Exercise instructions:
Gather all lines in the entries that include the word "Tidyverse".

Task data:
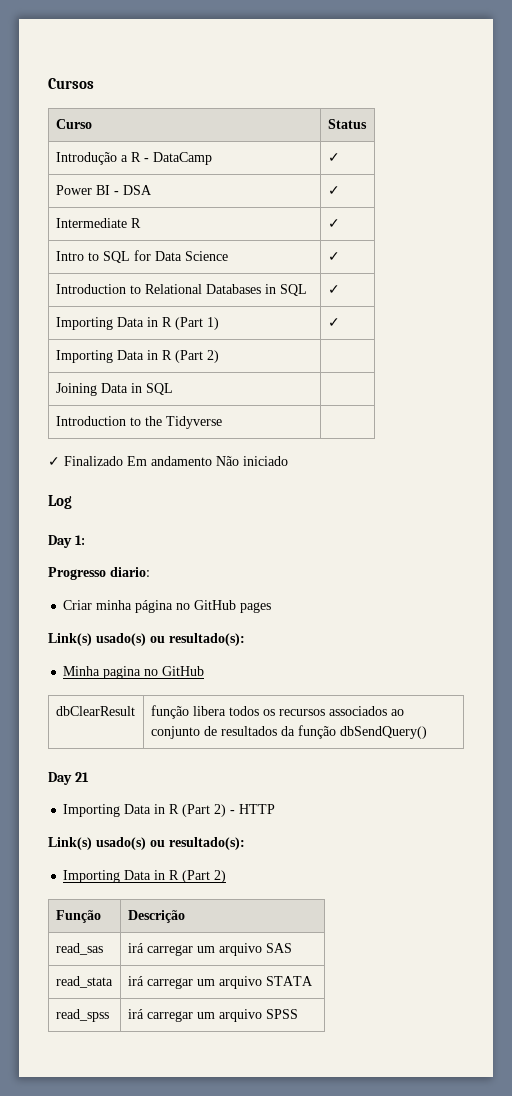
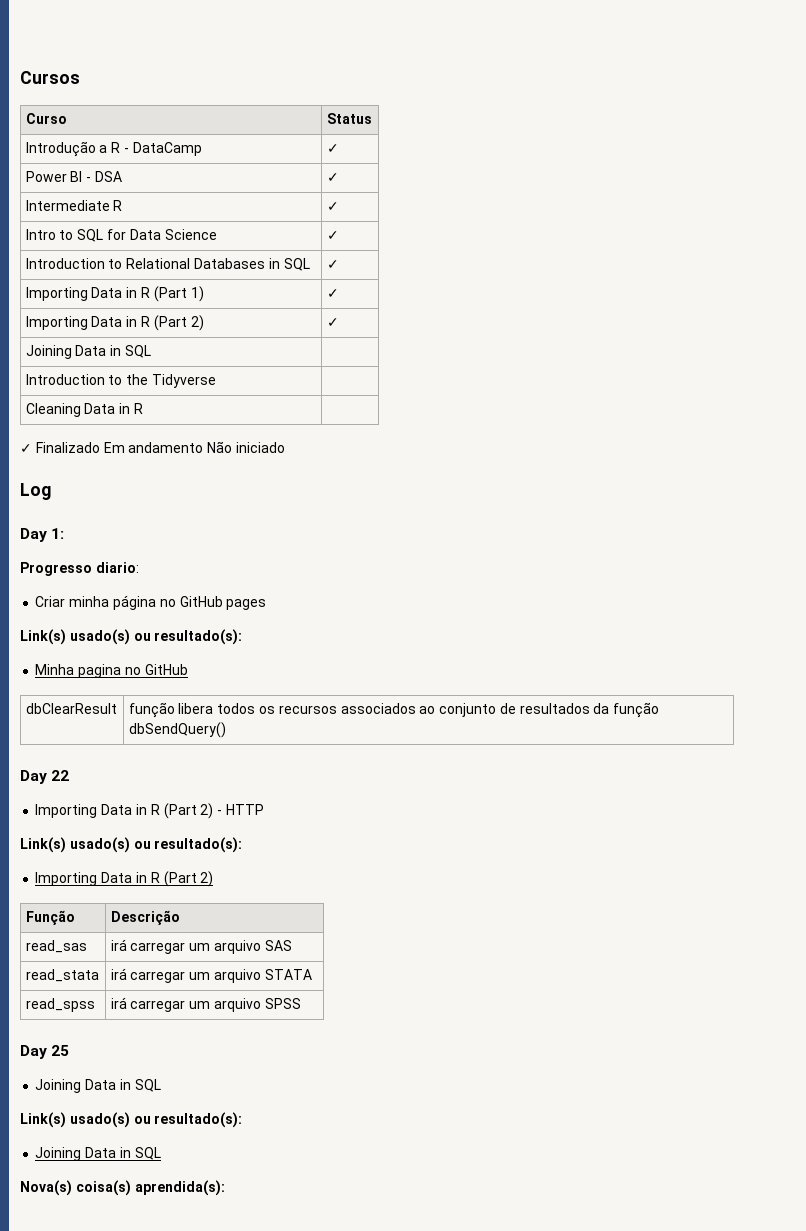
- Importing Data in R (Part 2) |
+ Importing Data in R (Part 2) | ✓
+ Cleaning Data in R |
- Day 21
+ Day 22
+ Day 25
+ Joining Data in SQL
+ Link(s) usado(s) ou resultado(s):
+ Joining Data in SQL
+ Nova(s) coisa(s) aprendida(s):

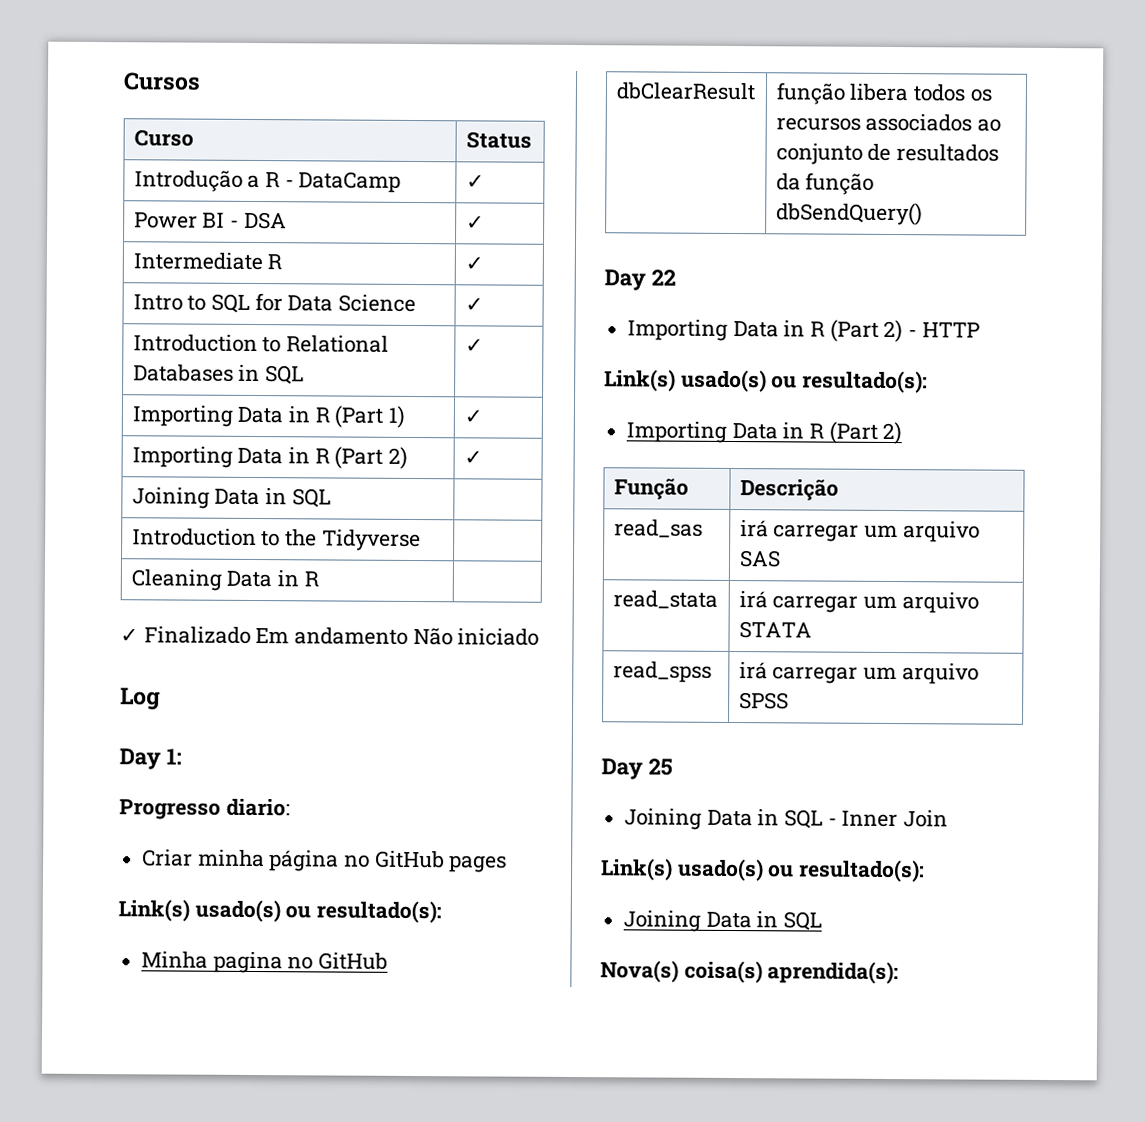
  Day 25
- Joining Data in SQL
+ Joining Data in SQL - Inner Join

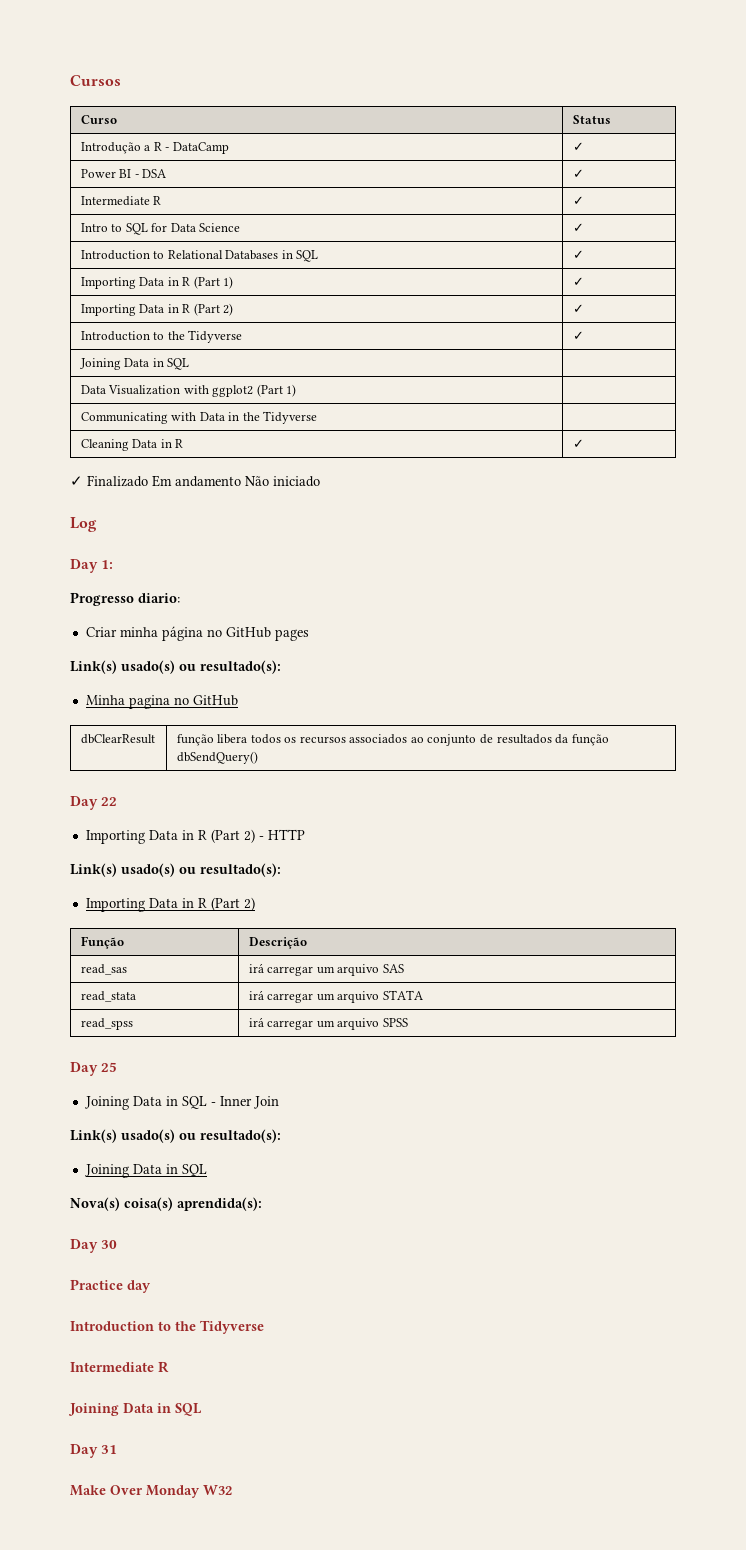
+ Introduction to the Tidyverse | ✓
- Introduction to the Tidyverse |
+ Data Visualization with ggplot2 (Part 1) |
+ Communicating with Data in the Tidyverse |
- Cleaning Data in R |
+ Cleaning Data in R | ✓
+ Day 30
+ Practice day
+ Introduction to the Tidyverse
+ Intermediate R
+ Joining Data in SQL
+ Day 31
+ Make Over Monday W32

Response to this task:
+ Introduction to the Tidyverse | ✓
- Introduction to the Tidyverse |
+ Communicating with Data in the Tidyverse |
+ Introduction to the Tidyverse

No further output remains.